El hecho tuvo lugar en la calle Bandera Valenciana, patio cuatro, tercer piso, en el referido pueblo de Alacuás.

—¿Cómo desapareció?

—Noté una vibración y empezó a difuminarse.

—¿Por partes?

—No, el cuerpo se borró poco a poco, pero de manera uniforme.

—Háblame de la voz…

—Era la suya. La reconocí perfectamente. Pronunció mi nombre varias veces…

—¿Cuántas?

—Siete u ocho. «¡Pavi… Pavi!».

—¿Por qué lo golpeaste?

Javier me observó, perplejo.

—Me asusté. Pensé que había entrado un extraño.

—¿En qué momento dejas de «golpearlo»?

—Al escuchar la voz. Entonces comprendí que era el abuelo…

—¿Sabías que estaba muerto?

—Claro. Llevaba dos días enterrado.

—¿Dormías solo en la habitación?

—No, con mi hermano.

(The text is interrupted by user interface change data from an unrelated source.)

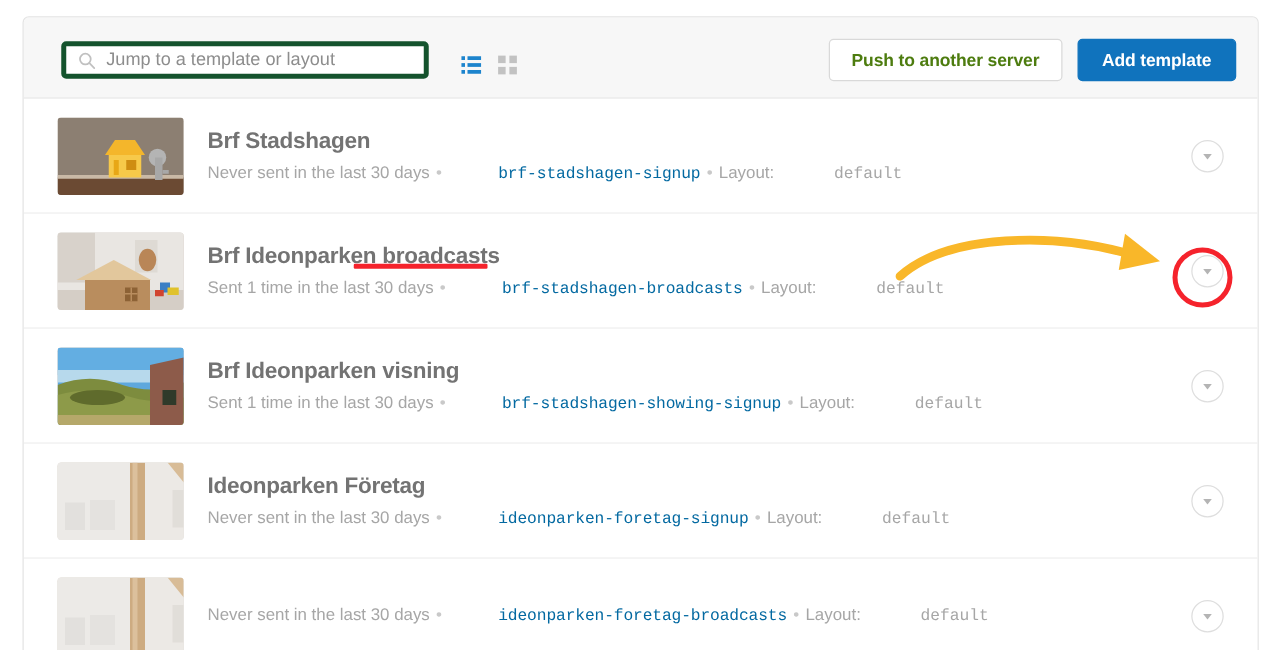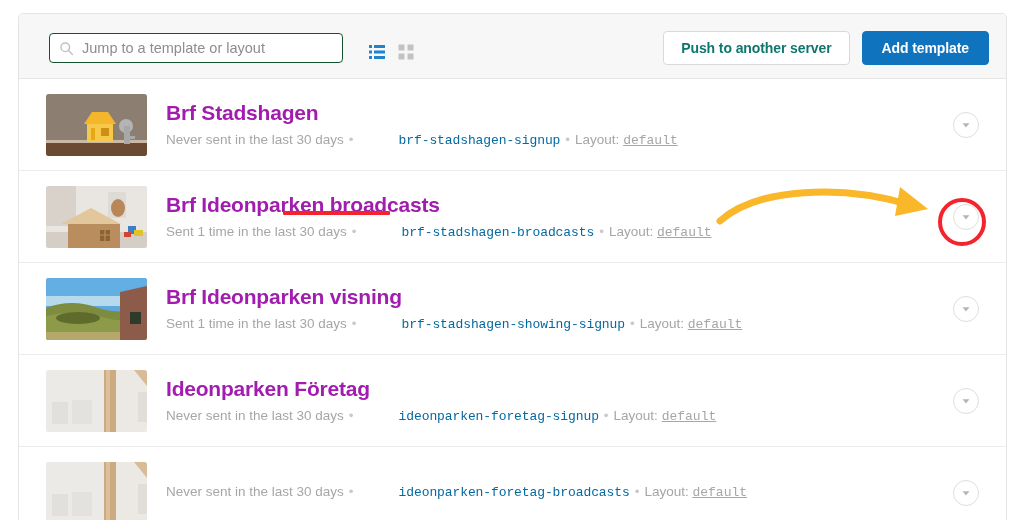"Jump to a template or" .search-wrap { border: 1px solid #14532d -> 4px solid #14532d }
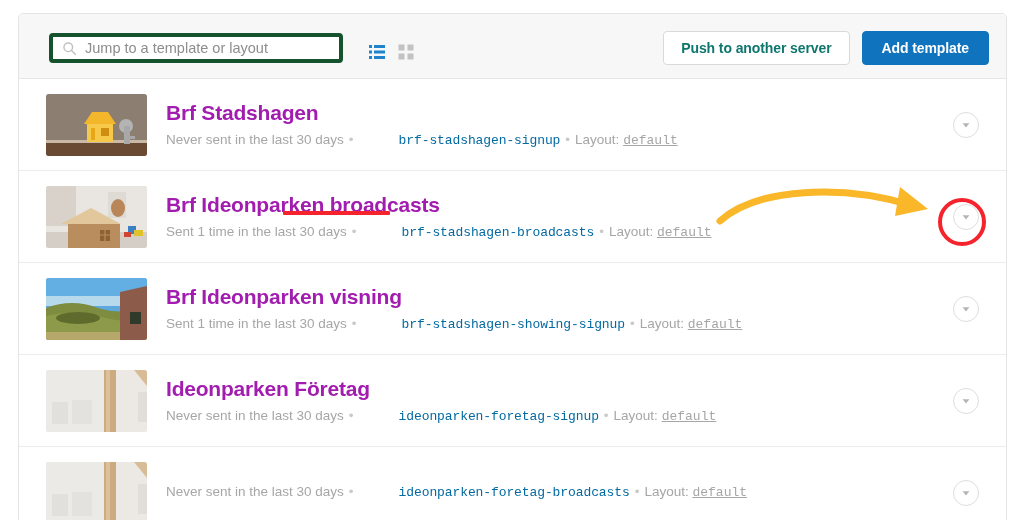"Push to another server" .btn-secondary { color: #0f766e -> #4d7c0f }
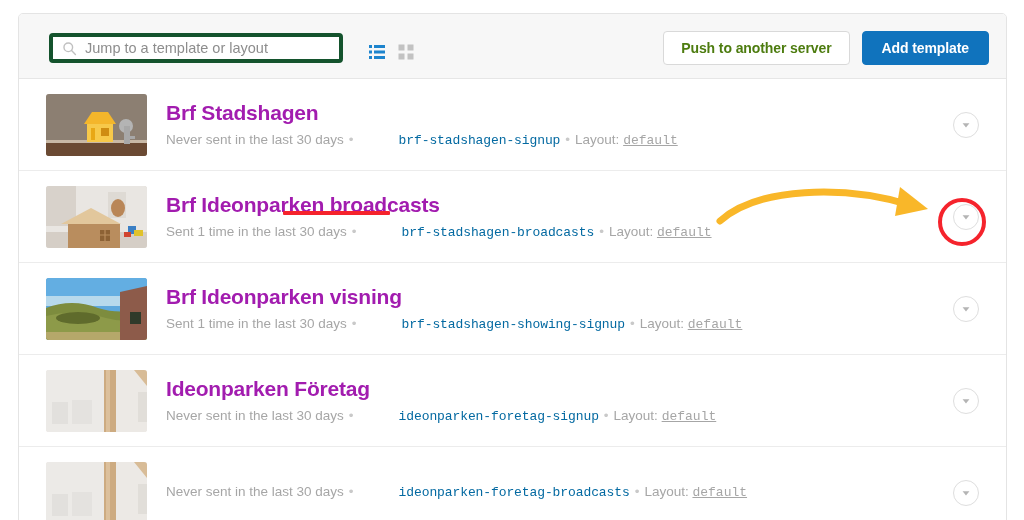"Brf Stadshagen" .row-title { color: #a21caf -> #737373; font-size: 21px -> 18px }
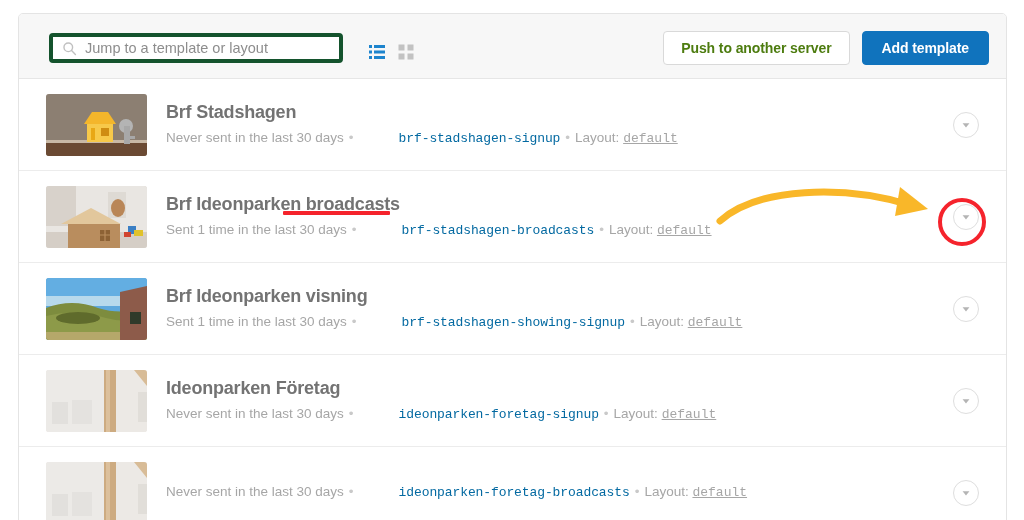"default" .layout-link { margin-left: none -> 44px; text-decoration: underline -> none }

Pero no se enteró de nada.

—Dices que te incorporaste en la cama…

—Sí, y empecé con los puñetazos. Entonces fue cuando reconocí la voz y me fijé en la cara. Sonreía. Los ojos estaban llenos de vida… Fue en lo que más me fijé.

—¿A qué distancia estaba de la cama?

—A medio metro.

—Dices que trataste de abrazarlo…

—Sí, pero abracé a la nada. Entonces se difuminó.

—¿Era religioso?

—Creía en Dios, pero era anticlerical.